Arabaya bindiğimde adam elime bir hat verdi. ''Bu hattı kullanacaksınız,babanızın emri.'' Dediğinde gözlerimi devirdim. Telefonumdaki hattı çıkardım. Verdiği hattı taktıktan sonra telefonumdan bütün sosyal medya hesaplarından çıkış yaptım.

Lana'nın numarasını kaydettim ve mesaj attım. İyi olduğumu ve geldiğimi söyledim. Araba lüks bir mekanda durduğunda arabadan indim.''Babanız içeride sizi bekliyor.'' Diyen adama döndüm. ''Bavullarım?''dediğimde adam odama bırakacaklarını söyledi.

Eve doğru yürümeye başladım. Kapıyı çaldığımda yaşlı bir kadın kapıyı açtı. Burada çalışıyor olmalıydı. ''Hoş geldiniz efendim''dediğinde rahatsız olmuştum. Benden fazlaca büyüktü. ''Bana paris diyebilirsiniz'' dediğimde gülümsedi. ''baban içeride bekliyor.'' Diyerek salon olarak düşündüğüm yeri gösterdi. Başımla onayladım ve içeriye doğru yürüdüm.

Ve sonra onu gördüm.
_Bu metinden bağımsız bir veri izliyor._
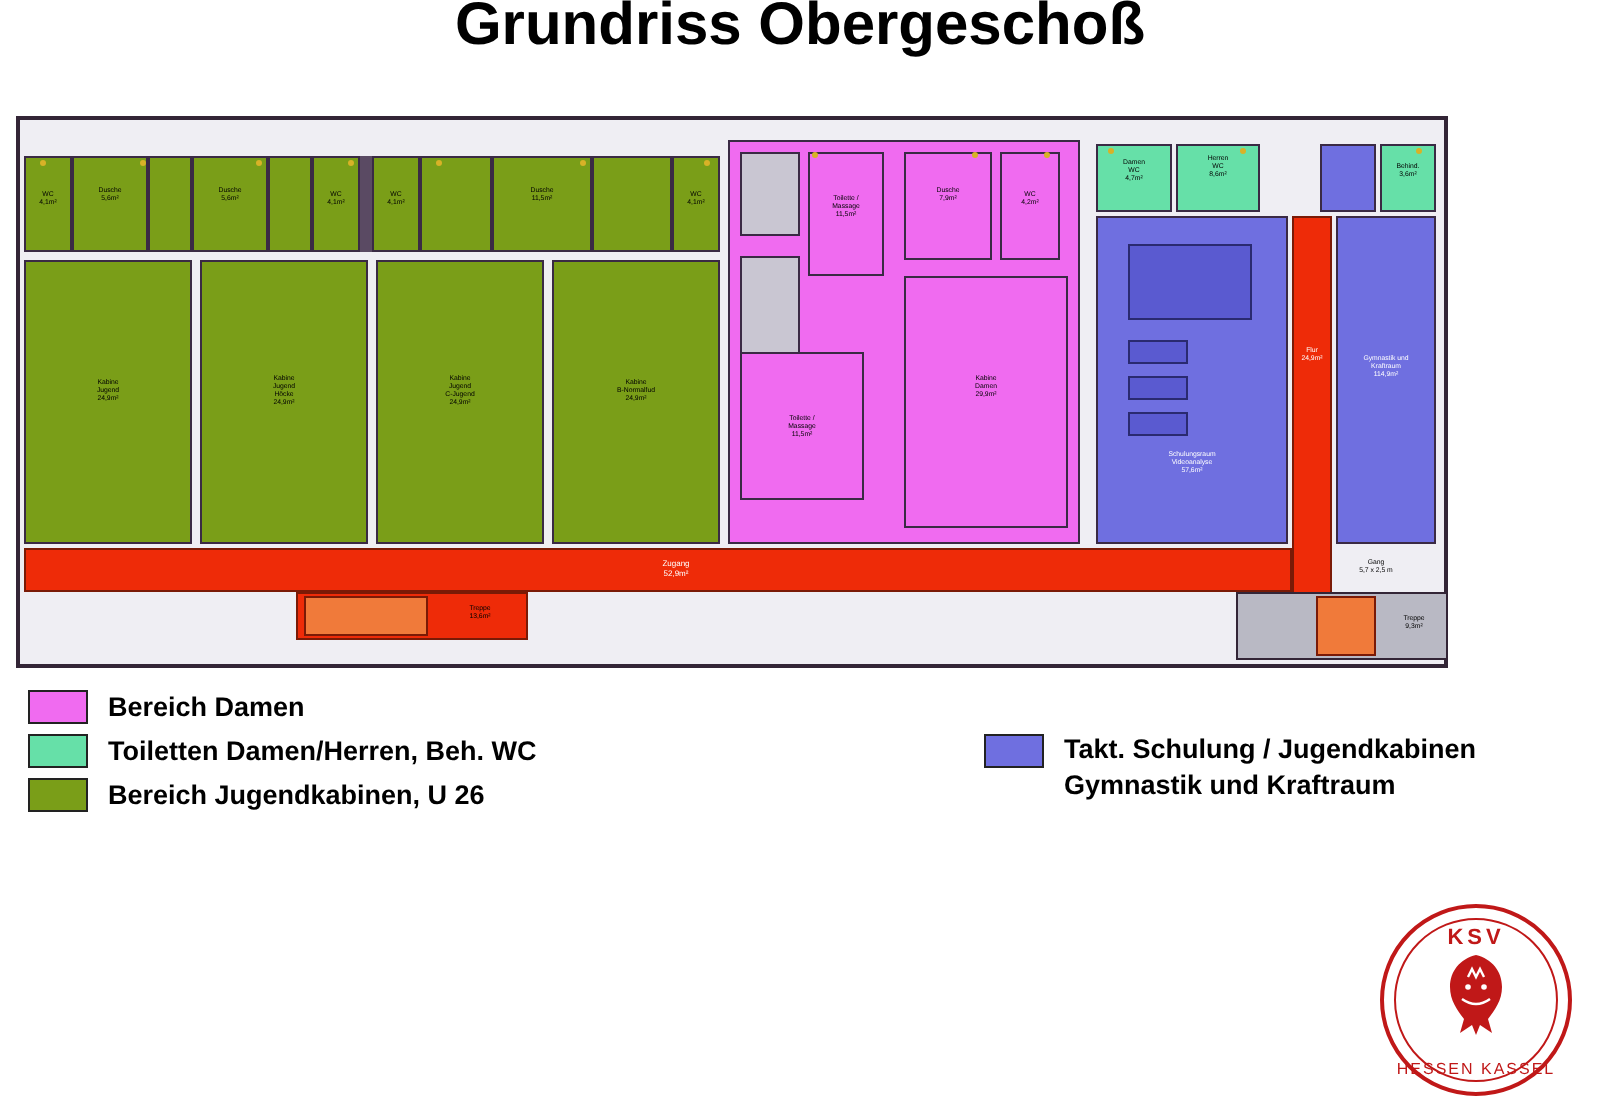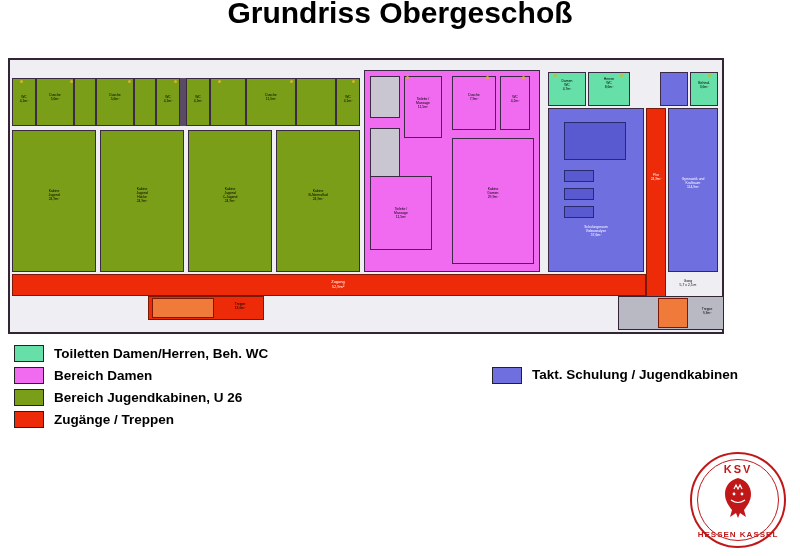--- a/index.html
+++ b/index.html
@@ -225,12 +225,12 @@
 
 <div id="legend">
   <div class="lgrow">
+    <div class="sw" style="background:#f06bf0;"></div>
+    <div class="lgtxt">Bereich Damen</div>
+  </div>
+  <div class="lgrow">
     <div class="sw" style="background:#66e0a8;"></div>
     <div class="lgtxt">Toiletten Damen/Herren, Beh. WC</div>
-  </div>
-  <div class="lgrow">
-    <div class="sw" style="background:#f06bf0;"></div>
-    <div class="lgtxt">Bereich Damen</div>
   </div>
   <div class="lgrow">
     <div class="sw" style="background:#7a9e18;"></div>

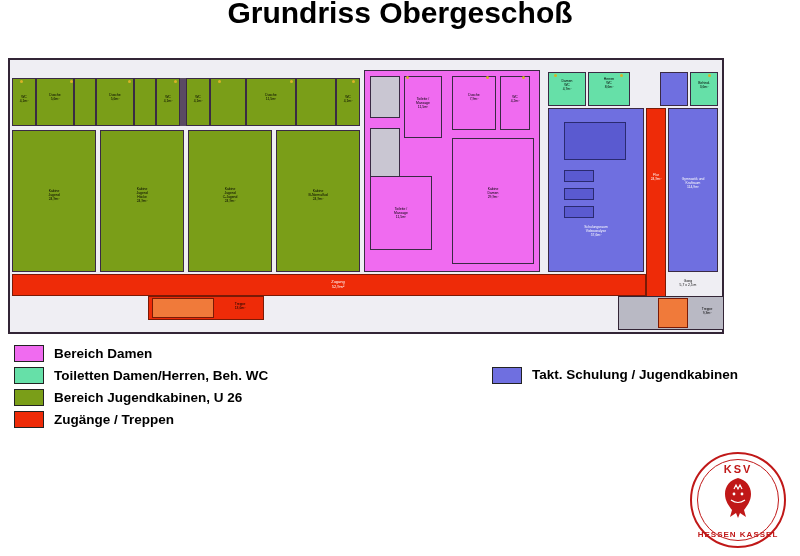--- a/index.html
+++ b/index.html
@@ -246,6 +246,7 @@
   <div class="sw" style="background:#6f6fe0;"></div>
   <div>
     <div class="lgtxt2">Takt. Schulung / Jugendkabinen</div>
+    <div class="lgtxt2">Gymnastik und Kraftraum</div>
   </div>
 </div>
 

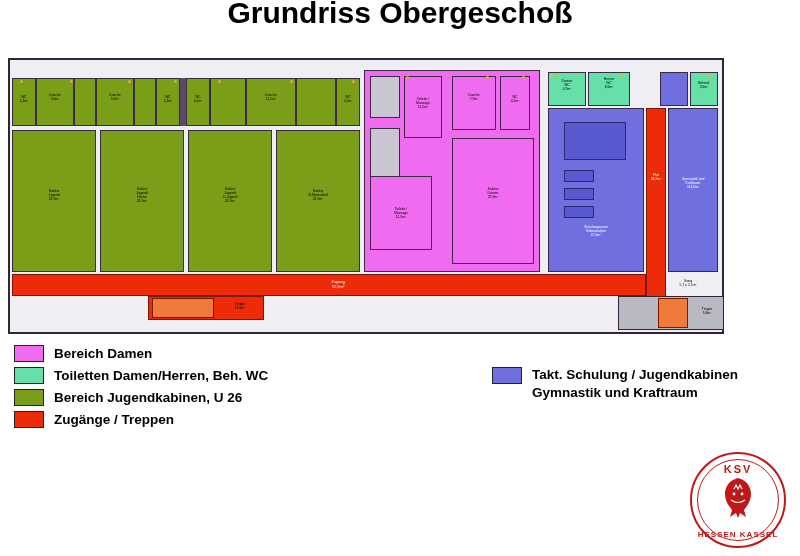--- a/index.html
+++ b/index.html
@@ -236,10 +236,6 @@
     <div class="sw" style="background:#7a9e18;"></div>
     <div class="lgtxt">Bereich Jugendkabinen, U 26</div>
   </div>
-  <div class="lgrow">
-    <div class="sw" style="background:#ee2b08;"></div>
-    <div class="lgtxt">Zugänge / Treppen</div>
-  </div>
 </div>
 
 <div id="legend2">

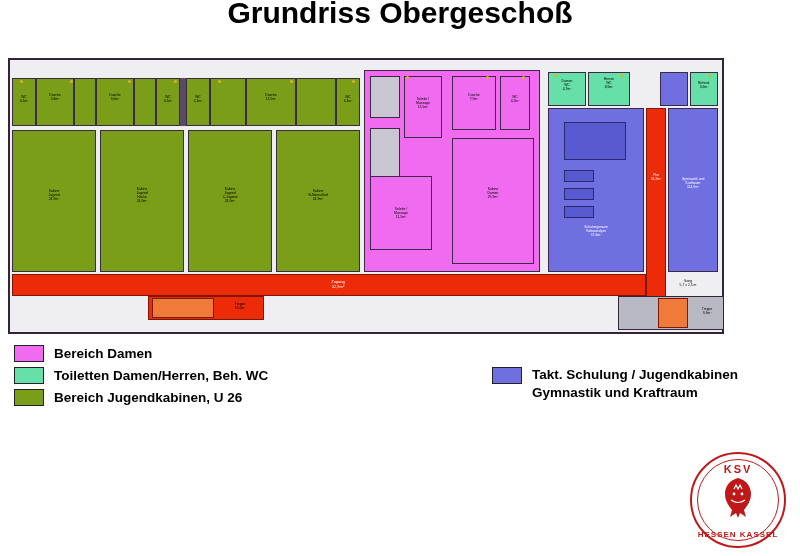--- a/index.html
+++ b/index.html
@@ -57,7 +57,7 @@
   }
   #logo .hk{
     position:absolute;bottom:7px;left:0;width:100%;text-align:center;
-    font-size:8px;font-weight:bold;color:#c01818;letter-spacing:1px;
+    font-size:8px;font-weight:normal;color:#c01818;letter-spacing:1px;
   }
   #logo .lion{
     position:absolute;left:50%;top:50%;transform:translate(-50%,-50%);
Saçlarına ak düşmüş,kırklı yaşlarının ortasında,Takım elbisesiyle tam bir iş adamına benziyordu,ama kalıbımı basarım ki değildi. O gerizekalı bir iş adamı olamazdı. O da beni süzerken gözlerimi devirdim. ''Ne istiyorsun benden biyolojik?'' dediğimde kaşları çatıldı.''Babayı tercih ederim.'' Dediğinde sahte bir kahkaha attım. ''Benim babam ben beş yaşındayken annem ile öldü. Siz kimdiniz acaba?'' dedim.
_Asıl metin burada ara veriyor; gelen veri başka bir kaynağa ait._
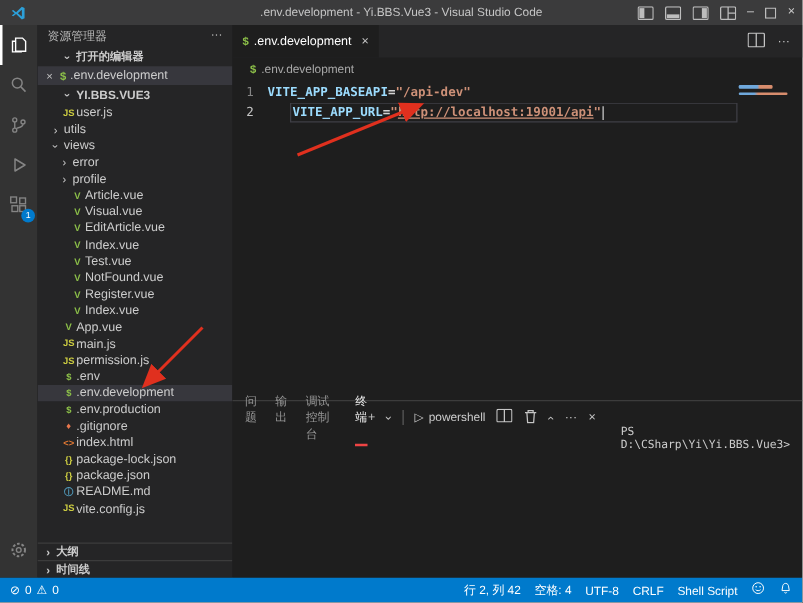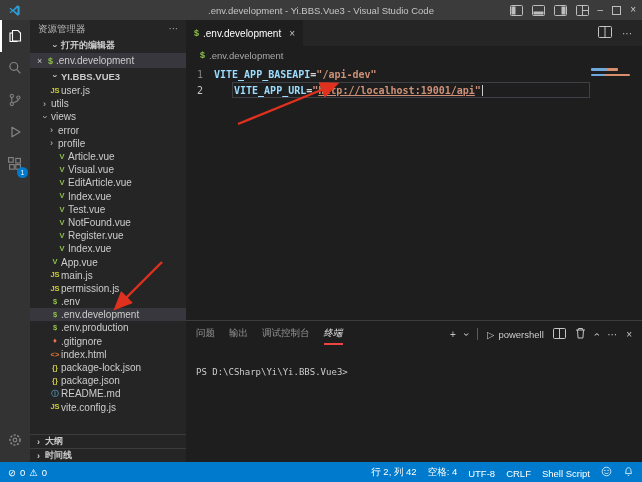--- a/index.html
+++ b/index.html
@@ -67,7 +67,7 @@
   .m1{width:27px;background:linear-gradient(90deg,#6fa8dc 0 55%,#d88d6d 62% 100%);}
   .m2{width:39px;background:linear-gradient(90deg,#6fa8dc 0 32%,#d88d6d 40% 100%);}
   
-  .panel{height:142px;border-top:1px solid #3c3c3c;display:flex;flex-direction:column;}
+  .panel{height:142px;border-top:1px solid #3c3c3c;display:flex;flex-direction:row;}
   .panel-head{height:26px;display:flex;align-items:center;padding:0 10px;}
   .ptabs{display:flex;gap:14px;}
   .ptab{font-size:9.5px;color:#969696;padding:4px 0 3px;cursor:pointer;}

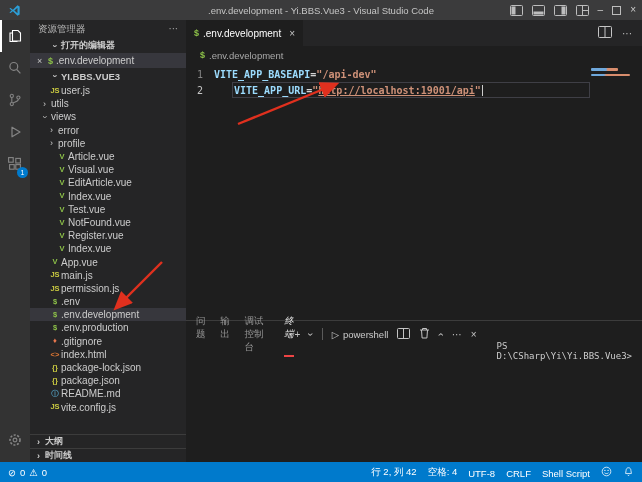--- a/index.html
+++ b/index.html
@@ -71,7 +71,7 @@
   .panel-head{height:26px;display:flex;align-items:center;padding:0 10px;}
   .ptabs{display:flex;gap:14px;}
   .ptab{font-size:9.5px;color:#969696;padding:4px 0 3px;cursor:pointer;}
-  .ptab.active{color:#e7e7e7;border-bottom:2px solid #ef4444;font-style:italic;}
+  .ptab.active{color:#e7e7e7;border-bottom:2px solid #ef4444;}
   .pactions{margin-left:auto;display:flex;align-items:center;gap:9px;color:#c5c5c5;}
   .psep{width:1px;height:12px;background:#5a5a5a;}
   .shell-item{display:flex;align-items:center;gap:4px;font-size:9.5px;color:#cccccc;cursor:pointer;}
''Saygın da beş yaşındayken ölmüş sanırım'' diyen babamın karşısına oturdum. ''saygımı hak etmeyenler için,evet öldü'' Dedim.

''anlaşılan bu zor olacak.'' Dediğinde gözlerimi devirdim. ''bizim ne zaman bir ilişkimiz oldu?Beni neden çağırdın? Yarattığın enkazı görmek için mi? Hapis sana yaramamış.'' Dediğimde bu sefer o güldü.
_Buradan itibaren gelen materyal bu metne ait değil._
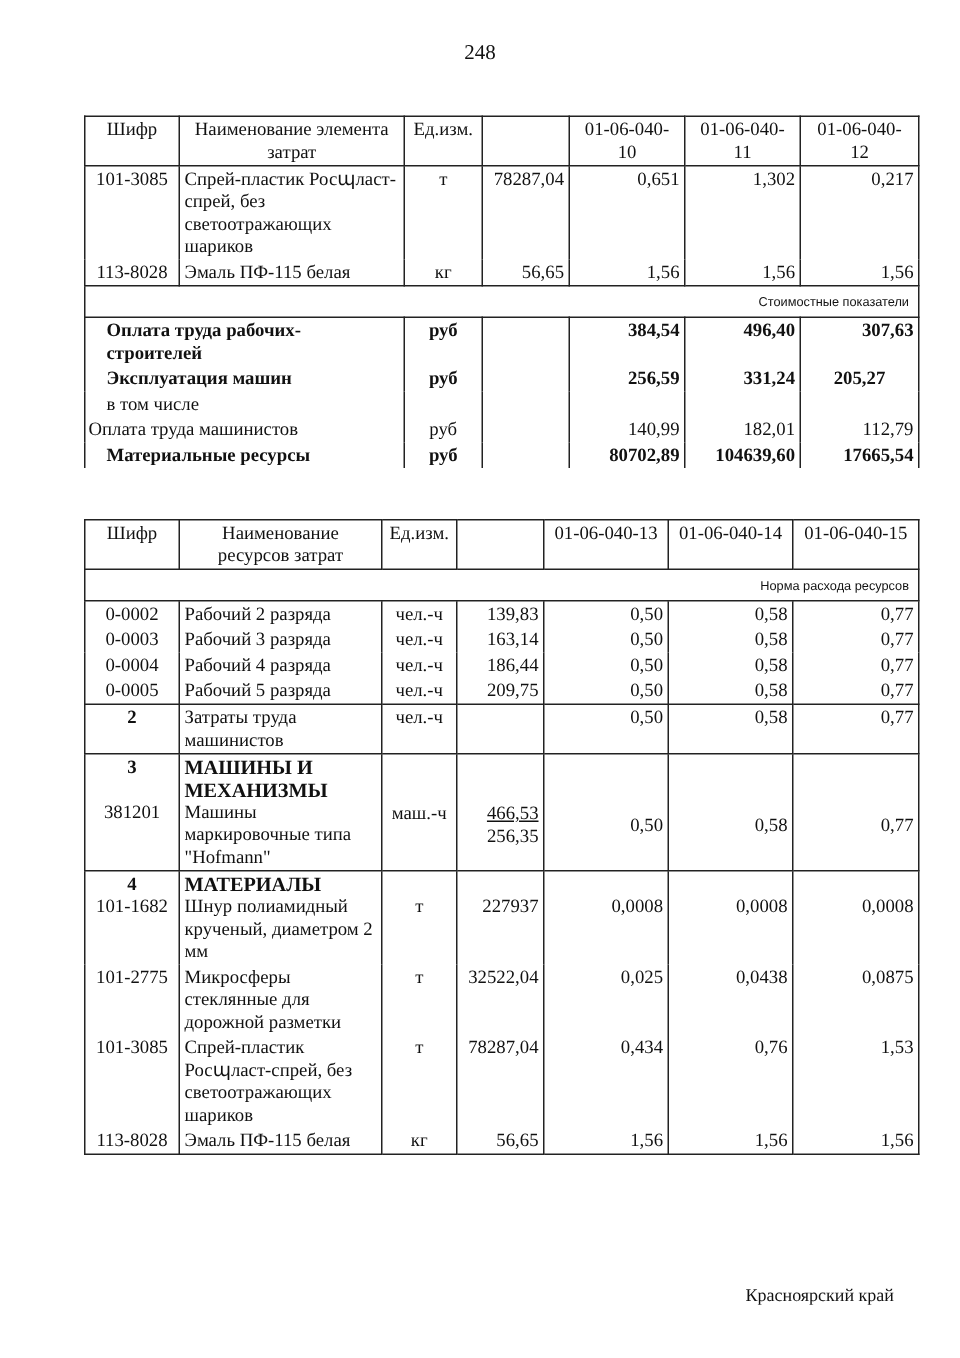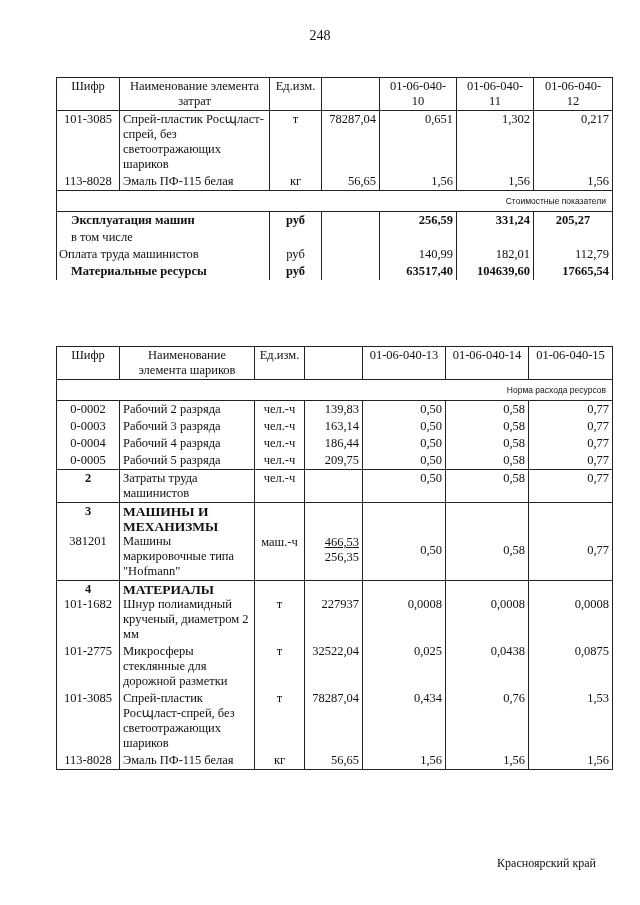--- a/index.html
+++ b/index.html
@@ -86,6 +86,17 @@
         <td class="sub" colspan="7">Стоимостные показатели</td>
       </tr>
       <tr>
+        <td class="b" colspan="2" style="padding-left: 14px; border-bottom: none;">
+          <div>Оплата труда рабочих-</div>
+          <div>строителей</div>
+        </td>
+        <td class="c b" style="border-bottom: none;">руб</td>
+        <td style="border-bottom: none;"></td>
+        <td class="r b" style="border-bottom: none;">384,54</td>
+        <td class="r b" style="border-bottom: none;">496,40</td>
+        <td class="r b" style="border-bottom: none;">307,63</td>
+      </tr>
+      <tr>
         <td class="b" colspan="2" style="padding-left: 14px; border-top: none; border-bottom: none; margin-left: 28px;">
           <div>Эксплуатация машин</div>
         </td>

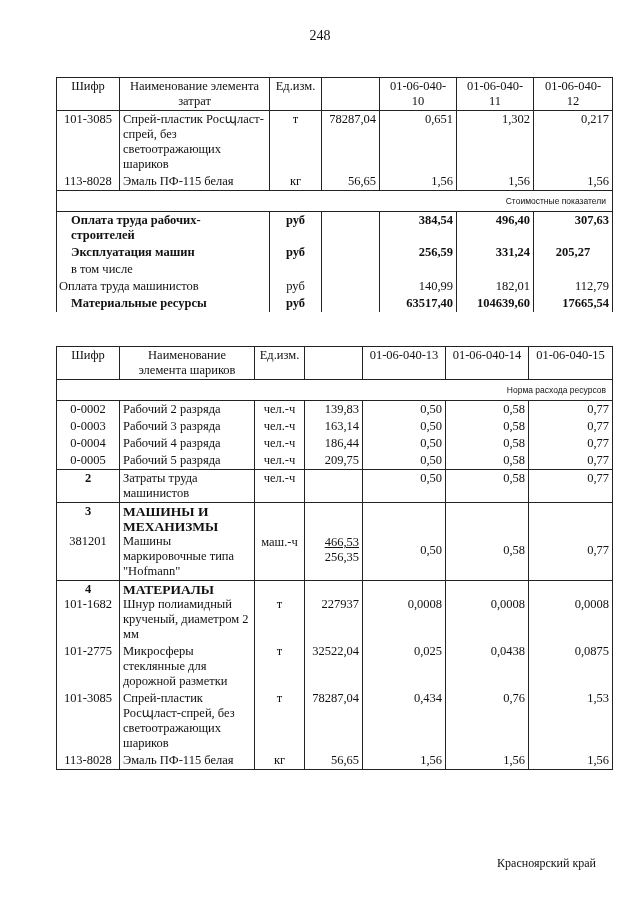--- a/index.html
+++ b/index.html
@@ -132,7 +132,7 @@
         </td>
         <td class="c b" style="border-top: none; border-bottom: none;">руб</td>
         <td style="border-top: none; border-bottom: none;"></td>
-        <td class="r b" style="border-top: none; border-bottom: none;">63517,40</td>
+        <td class="r b" style="border-top: none; border-bottom: none;">80702,89</td>
         <td class="r b" style="border-top: none; border-bottom: none;">104639,60</td>
         <td class="r b" style="border-top: none; border-bottom: none;">17665,54</td>
       </tr>

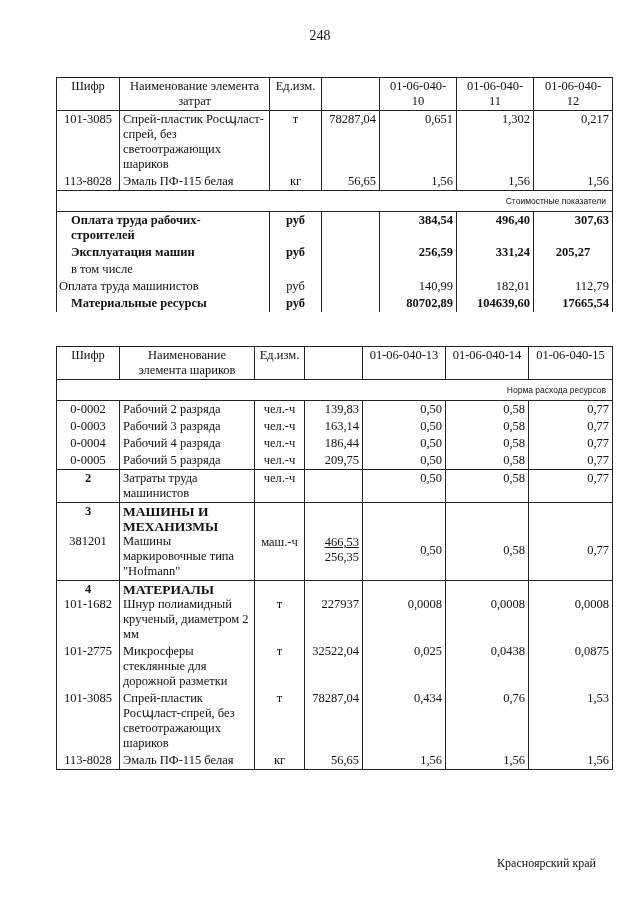--- a/index.html
+++ b/index.html
@@ -154,7 +154,7 @@
       <th class="c">Шифр</th>
       <th class="c">
         <div>Наименование</div>
-        <div>элемента шариков</div>
+        <div>ресурсов затрат</div>
       </th>
       <th class="c">Ед.изм.</th>
       <th></th>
''Hapis yalanımı herkes yemiş sanırım. Hapiste falan değildim küçük hanım. Siz beni hapiste zannederken ben burada yeni bir hayat kuruyordum. Tek eksik sendin o da tamamlandı.'' Dediğinde yüzüne tükürmek istedim.

İçeriye otuzlu yaşlarında kırmızı elbisesi,yaptığı ağır makyaj ile oldukça ucuz görünüyordu. Arkasından sarışın benim yaşlarımda bir kız geldiğinde olayları anlamaya çalışıyordum. ''Bu canan,bu da kardeşin cansu.''Diyerek sarışın kızı gösterdiğinde bu sefer parçaları yerine ben koyuyordum.

''şimdi anladım..'' diye mırıldandım ve ekledim. ''Annemi aldatıyordun,bunu sana söylediğinde onu geçirdiğin aptal sinir krizleri yüzünden öldürdün.'' Kahkaha attım. Ve kadına baktım. ''ne ucuz bir aile tablosu değil mi?'' dediğimde kadın sinirden dişlerini sıkıyordu.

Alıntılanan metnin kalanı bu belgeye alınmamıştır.